しんぶん赤旗(電子版) 2013年6月22日(土)]

............................................................

こちらも参考に
http://nadesiko-action.org/?page_id=3661


( -_・)y-~ さて、私はこの手の報道を見て、思うことがあるのです。



政府調査「従軍慰安婦」関係資料集成[1]⑤を見れば判るように、戦時中、米軍は捕虜とした日本人や慰安婦慰安所管理人等から慰安所に関する情報を得ていました。同時期に撮られた慰安婦達の写真も残っています。また資料集成④p.363によれば、連合軍作製の英文資料である「俘虜名票」の職業欄にも慰安婦に該当すると思われる記述があります。当時から連合軍側は日本軍慰安婦の存在を知っていたということでしょう。。
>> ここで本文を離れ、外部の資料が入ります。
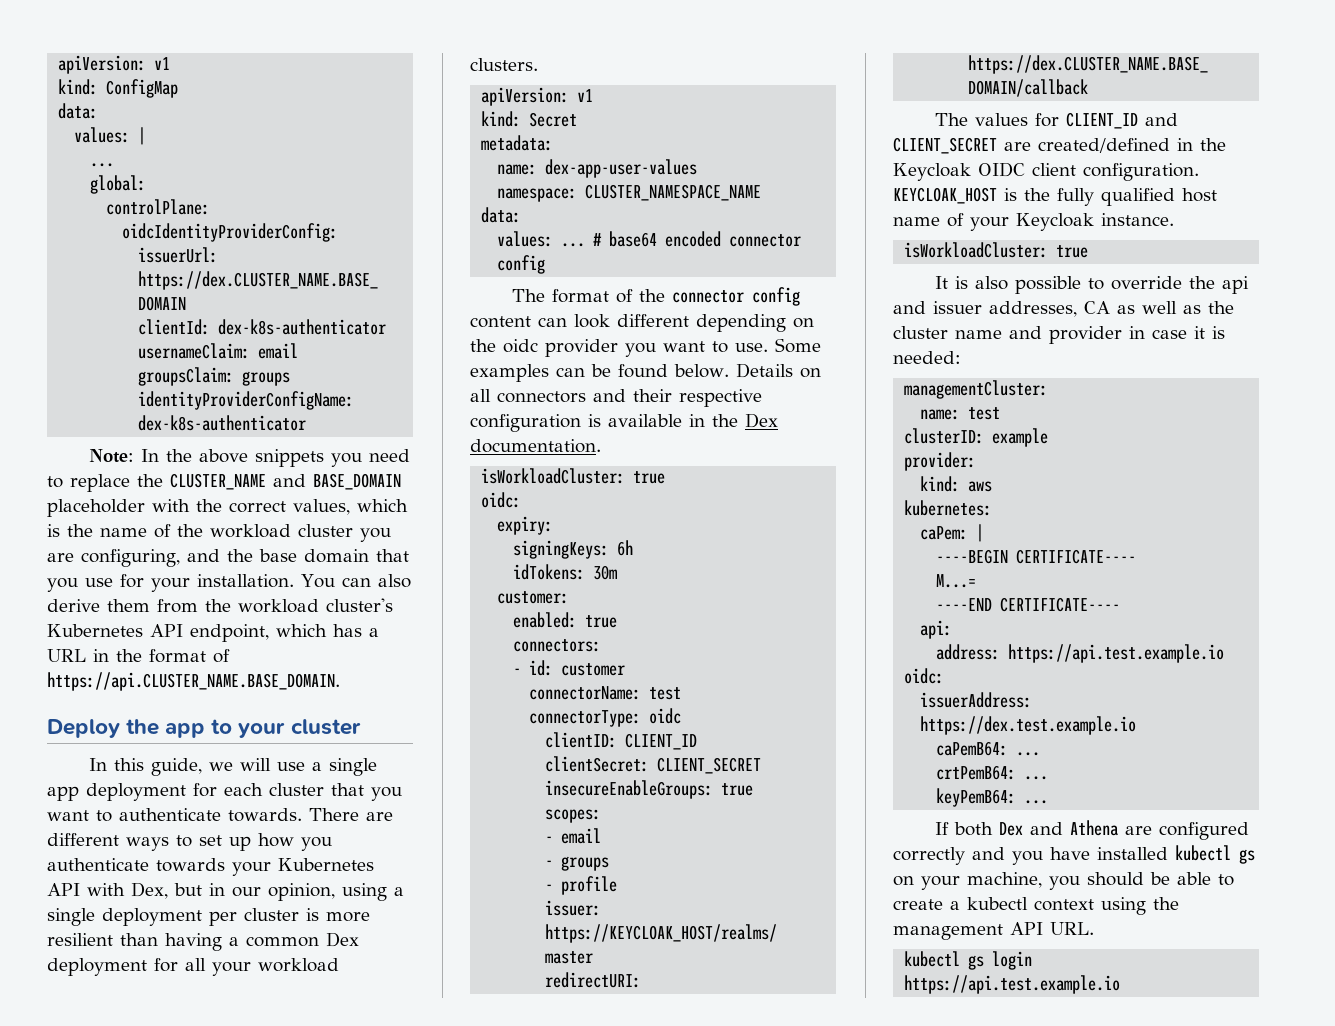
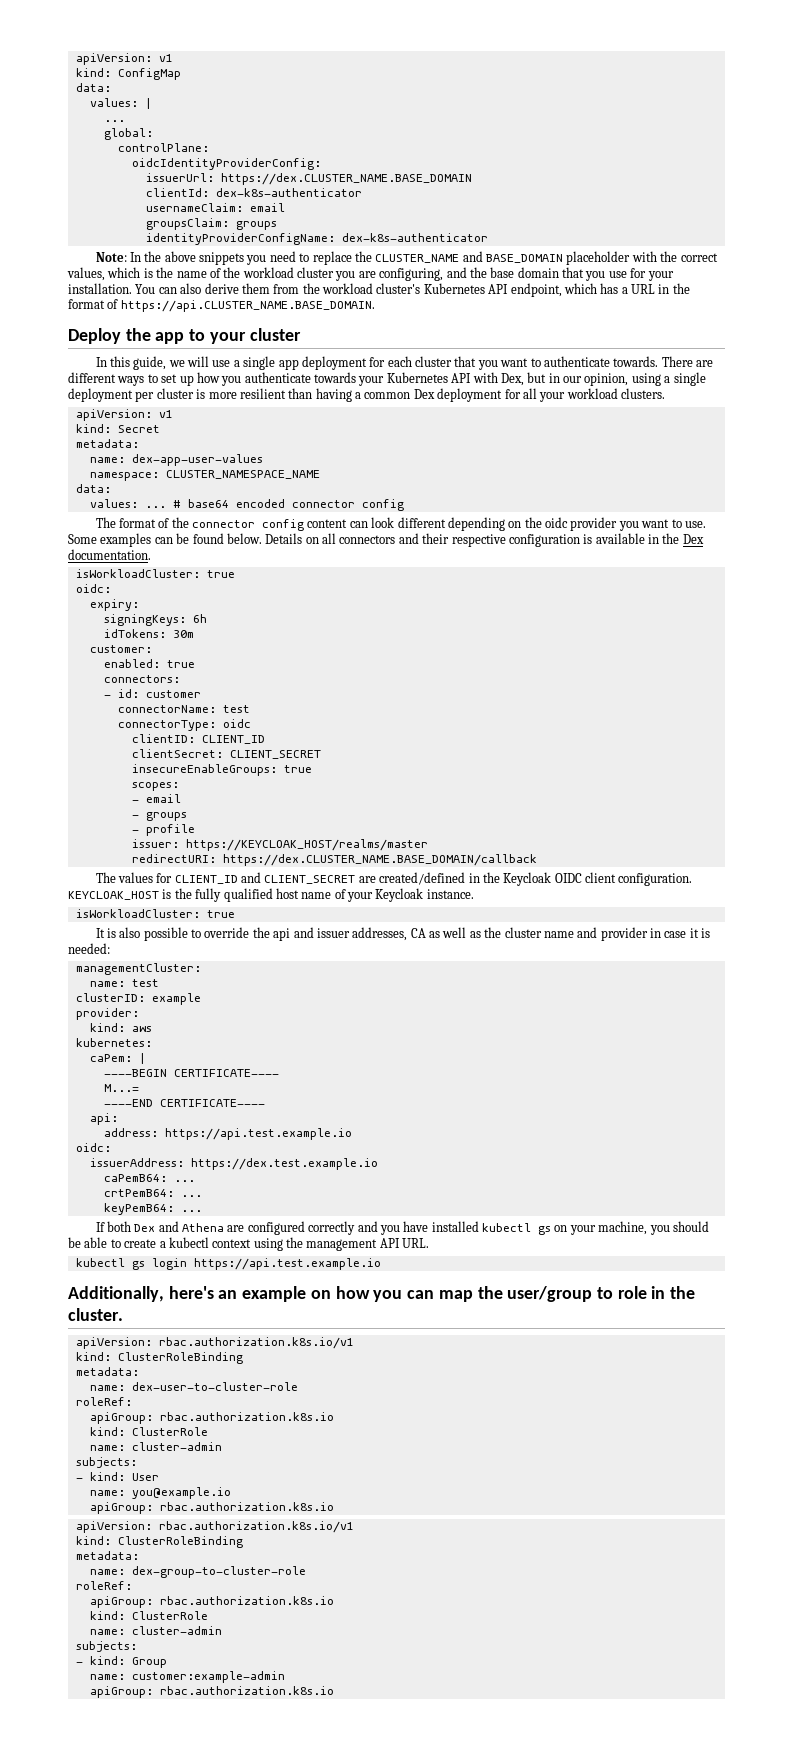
+ Additionally, here's an example on how you can map the user/group to role in the cluster.
+ apiVersion: rbac.authorization.k8s.io/v1
+ kind: ClusterRoleBinding
+ metadata:
+ name: dex-user-to-cluster-role
+ roleRef:
+ apiGroup: rbac.authorization.k8s.io
+ kind: ClusterRole
+ name: cluster-admin
+ subjects:
+ - kind: User
+ name: you@example.io
+ apiGroup: rbac.authorization.k8s.io
+ apiVersion: rbac.authorization.k8s.io/v1
+ kind: ClusterRoleBinding
+ metadata:
+ name: dex-group-to-cluster-role
+ roleRef:
+ apiGroup: rbac.authorization.k8s.io
+ kind: ClusterRole
+ name: cluster-admin
+ subjects:
+ - kind: Group
+ name: customer:example-admin
+ apiGroup: rbac.authorization.k8s.io

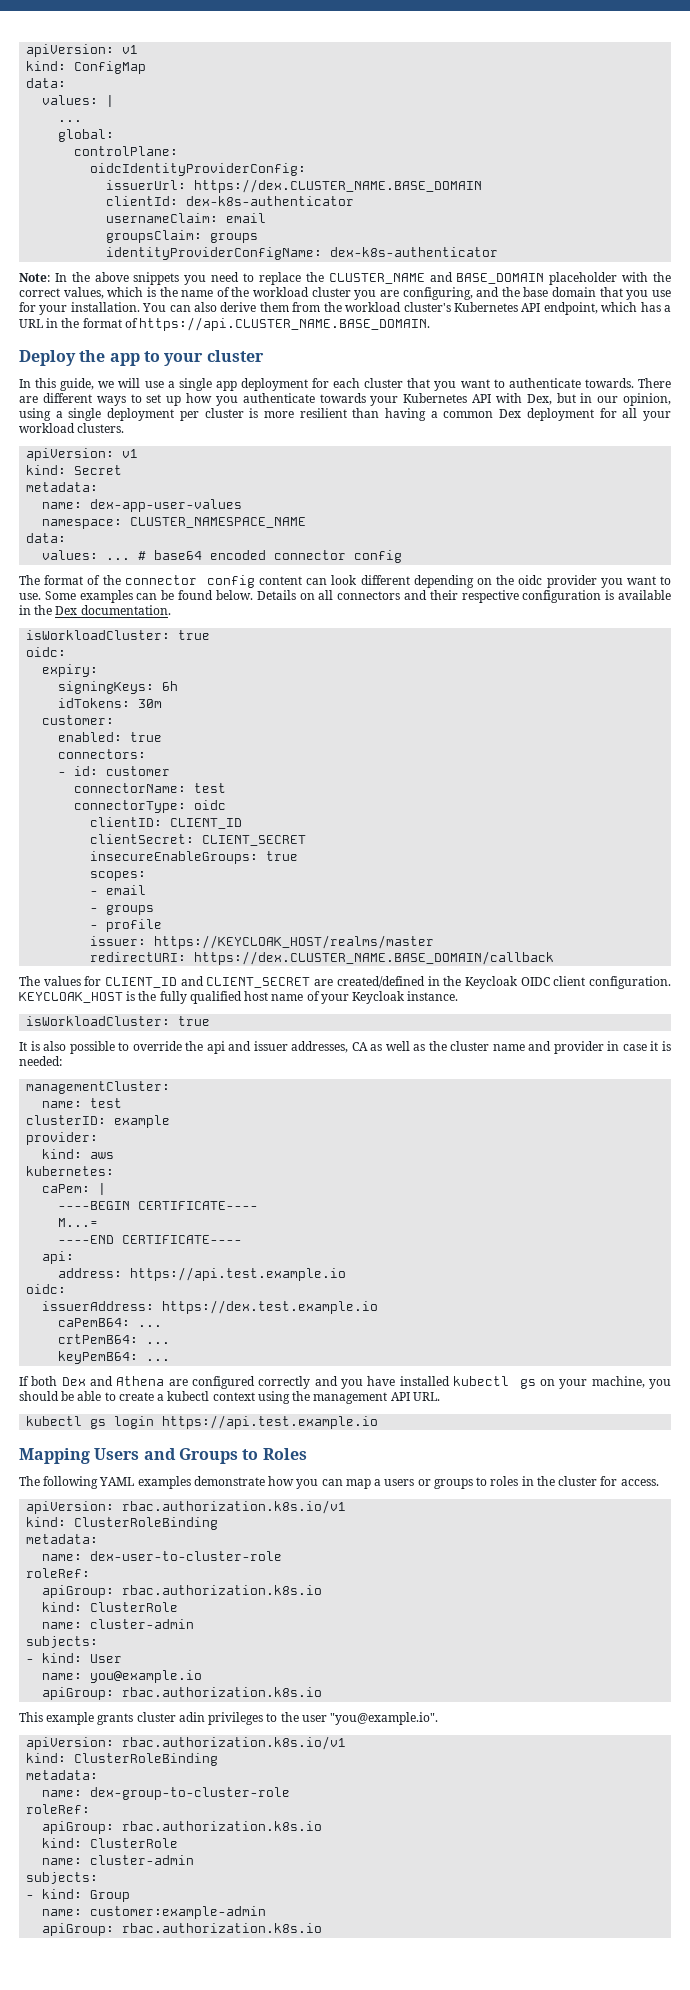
- Additionally, here's an example on how you can map the user/group to role in the cluster.
+ Mapping Users and Groups to Roles
+ The following YAML examples demonstrate how you can map a users or groups to roles in the cluster for access.
+ This example grants cluster adin privileges to the user "you@example.io".

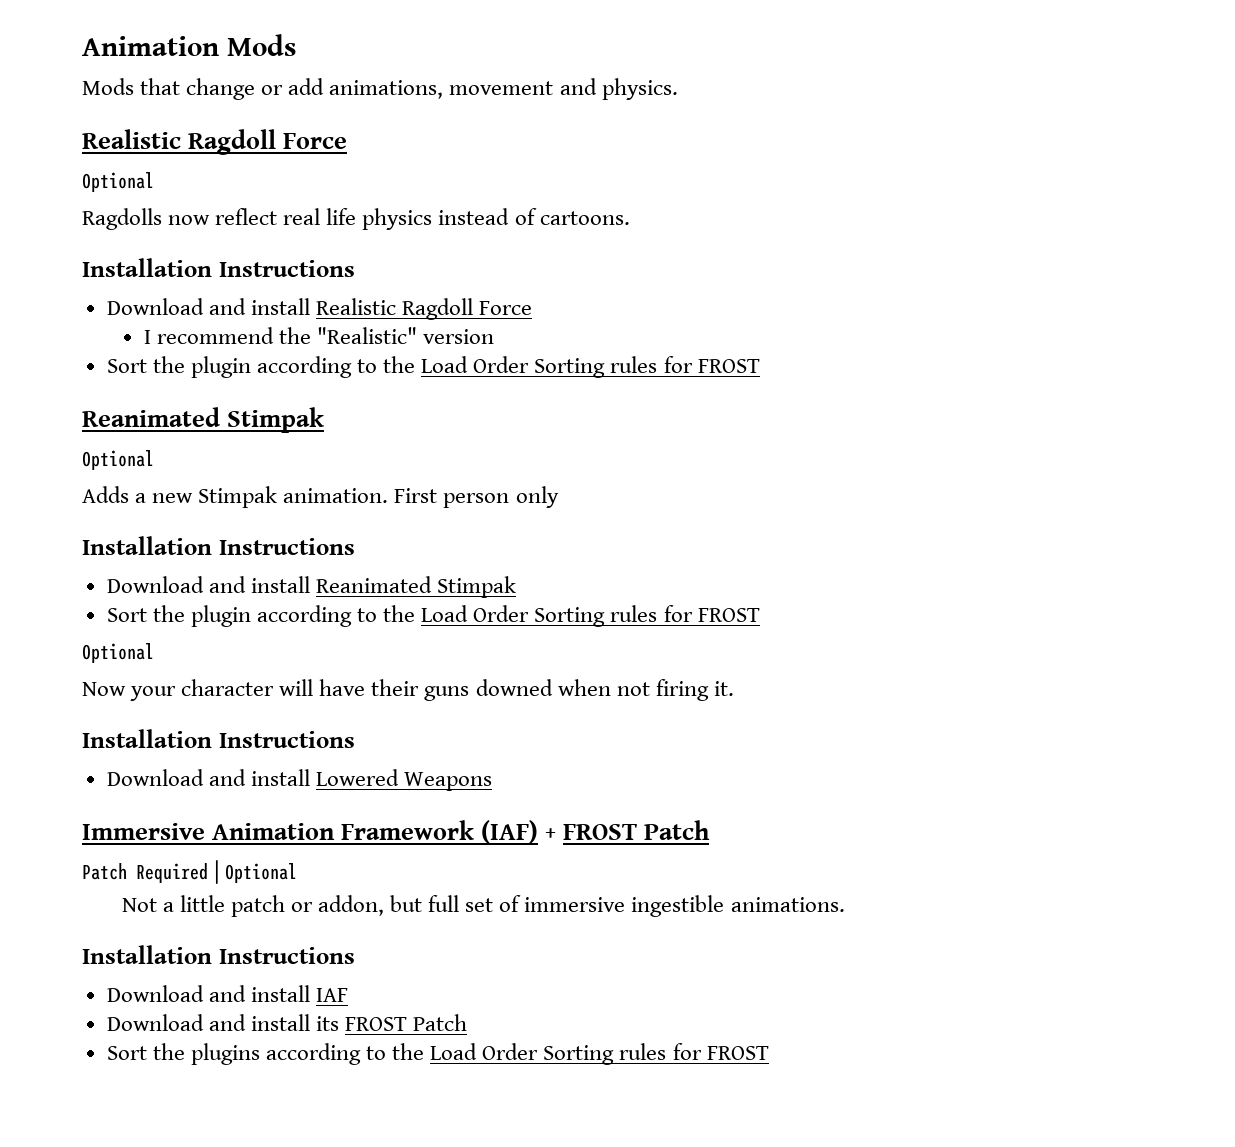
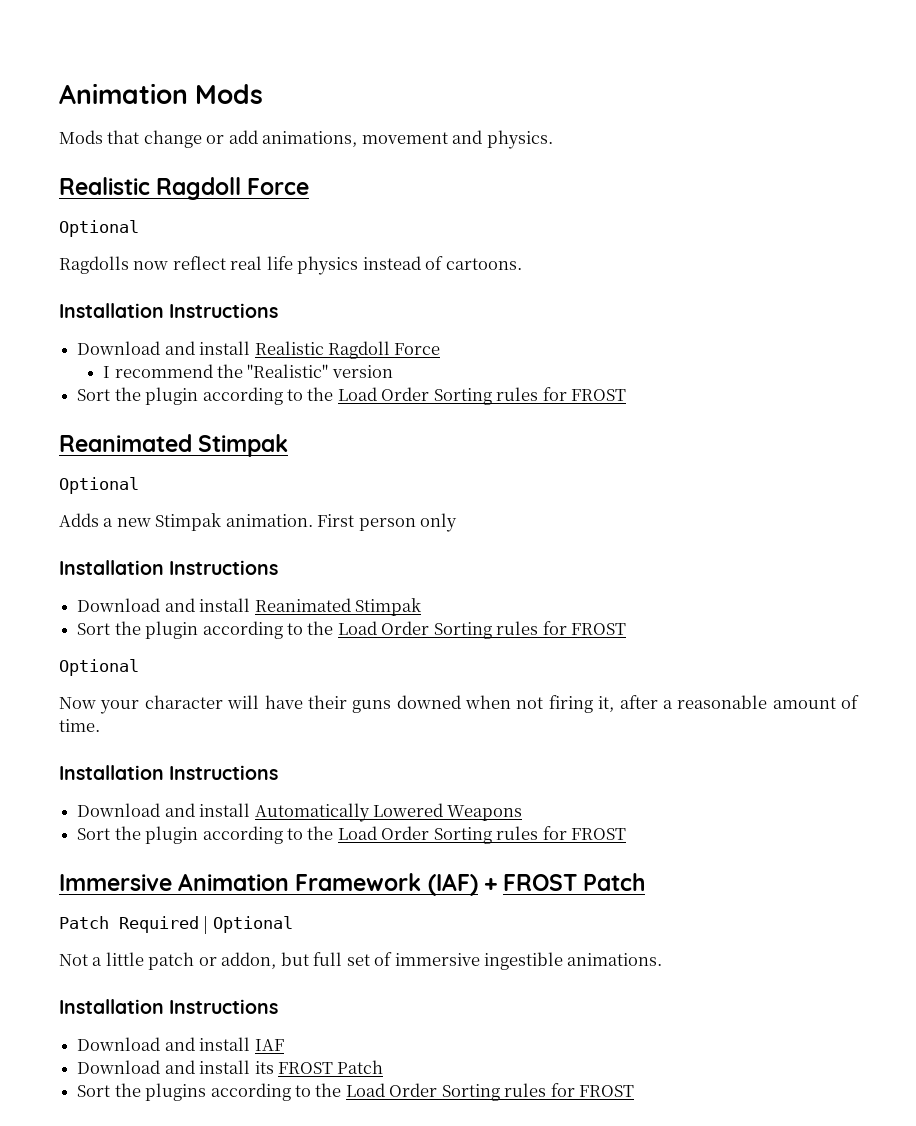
- Now your character will have their guns downed when not firing it.
+ Now your character will have their guns downed when not firing it, after a reasonable amount of time.
  Installation Instructions
- Download and install Lowered Weapons
+ Download and install Automatically Lowered Weapons
+ Sort the plugin according to the Load Order Sorting rules for FROST

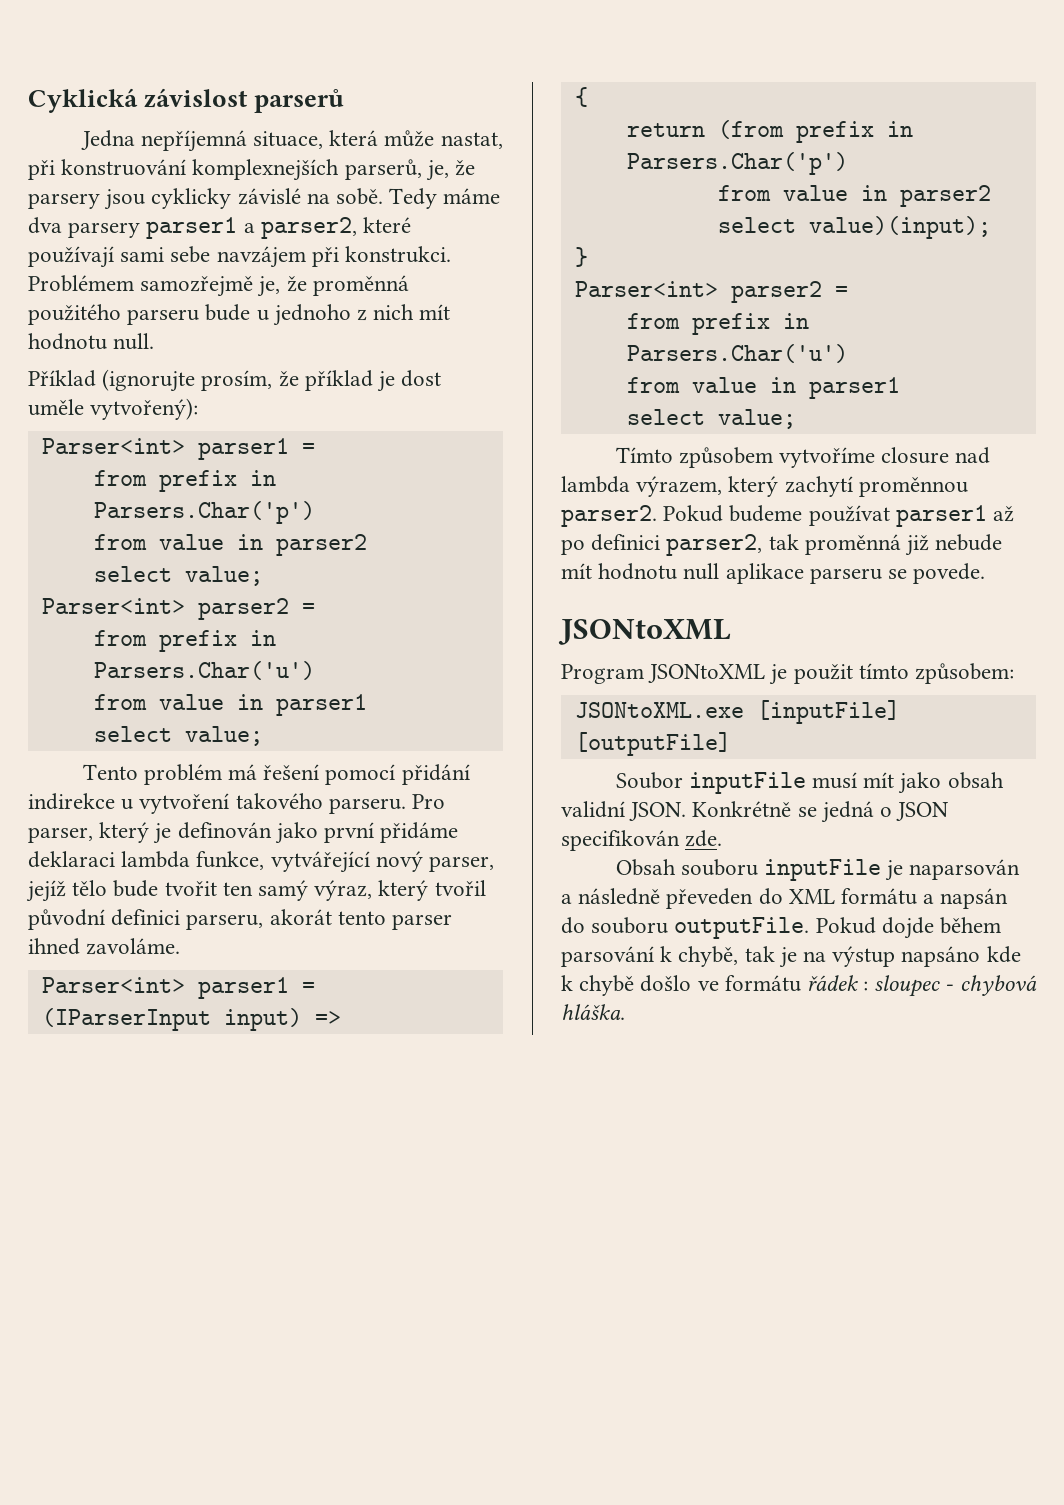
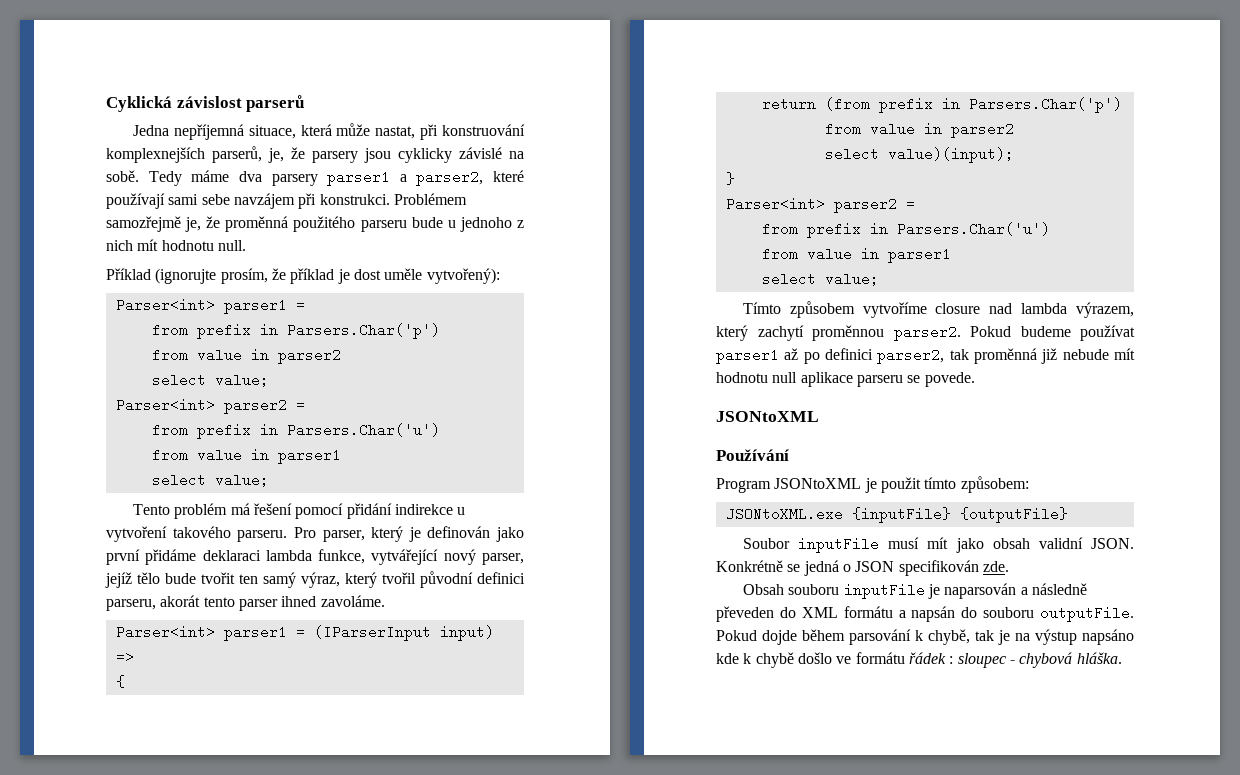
+ Používání
- JSONtoXML.exe [inputFile] [outputFile]
+ JSONtoXML.exe {inputFile} {outputFile}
一ノ瀬俊成「日本軍と日本兵」(講談社現代新書、2013)からも米軍が当時、日本軍の売春に関心を払っていたことが判ります。ちなみにその理由は「米陸軍が同書で各国陸軍兵士の売春事情に関心を払ったのは『性病感染率は士気の(morale)の明確な指標である』、つまり感染率が低ければ軍の士気は高く、その逆もまた然りとみなしていたからである。」p.106


慰安婦を集めた女衒などに朝鮮人が含まれていたことはよく知られていますが、1953年の日韓交渉[2]でも慰安婦について触れられています。つまり韓国側も日本軍慰安婦を知らなかったわけではないのです。

朝鮮戦争時の新聞記事にも「慰安婦」「『UN』慰安婦」という言葉が見られます[3]。また「後方戦史」によれば韓国軍は1951年から1954年まで「特殊慰安隊」を利用していました。朝鮮戦争休戦後も新聞記事には「米軍慰安婦」「国連軍慰安婦」「基地村慰安婦」等の言葉が見られます[4]。第二次大戦後も「慰安婦」は存在し続けたのです。


もし仮に日本軍慰安婦「アジア版ホロコースト(by VANK)」「慰安所は屠殺場」「20万人の4分の3が蛮行で死亡」というほど残虐非道なものであったなら、なぜ戦時中から慰安婦の情報を得ていた米軍は日本軍慰安婦を大きな問題としなかったのでしょうか。なぜ韓国人はつらい過去を思い出させるであろう「慰安婦」という言葉を使い続けたのでしょうか。そしてなぜ近年になってから日本軍慰安婦ばかりがこれほどまでに注目されるようになったのでしょうか。私はかような疑問を抱いてしまうのです。




[1]http://www.awf.or.jp/6/document.html
[2]http://m.blogs.yahoo.co.jp/chaamiey/55610967.html
[3]http://exposethelies.web.fc2.com/news_un.html
[4]http://exposethelies.web.fc2.com/news1952ame.html
↑「基地村慰安婦」という言葉はこのサイトでは見られませんが、同サイトのネタ元の新聞記事データベースで私が確認しました。(Google翻訳ですが)



もちろん私は日本軍慰安婦の仕事がラクチンなものであったなどとは言いません。就業過程で起きた身売りや甘言・強圧。慰安婦業の結果、性病に感染する。その他様々な悲劇が起こりうるでしょう。

しかし当時は、米国も朝鮮も日本軍慰安婦そのものは大きな問題としませんでした。それどころか、朝鮮戦争以後も韓国では「慰安婦」が存在し続けました。そこでは悪徳業者による拉致・人身売買が行われました。これは当時の新聞記事にも残っていますし、(例えばThe Women Outsideなどに)被害者たちの証言もあります。

なぜ日本軍慰安婦が近年になってから大きな問題となったか。当時は人権問題という観点からは戦時売春があまり注目されていなかったということと、近年になってから「強制連行」という神話が拡散(「誕生」ではない)したためでしょう。これが現在のような慰安婦騒動を引き起こしたのです。

しかし神話が崩壊した今、日本を非難する人達は、その観点を「女性の人権」などに移行させています。大いに結構。でも、総理大臣がお詫びの手紙を出したり、アジア女性基金のような試みまでしている日本が特に強く非難され続けるのはおかしい。この点に、彼等の偽善性が現れています。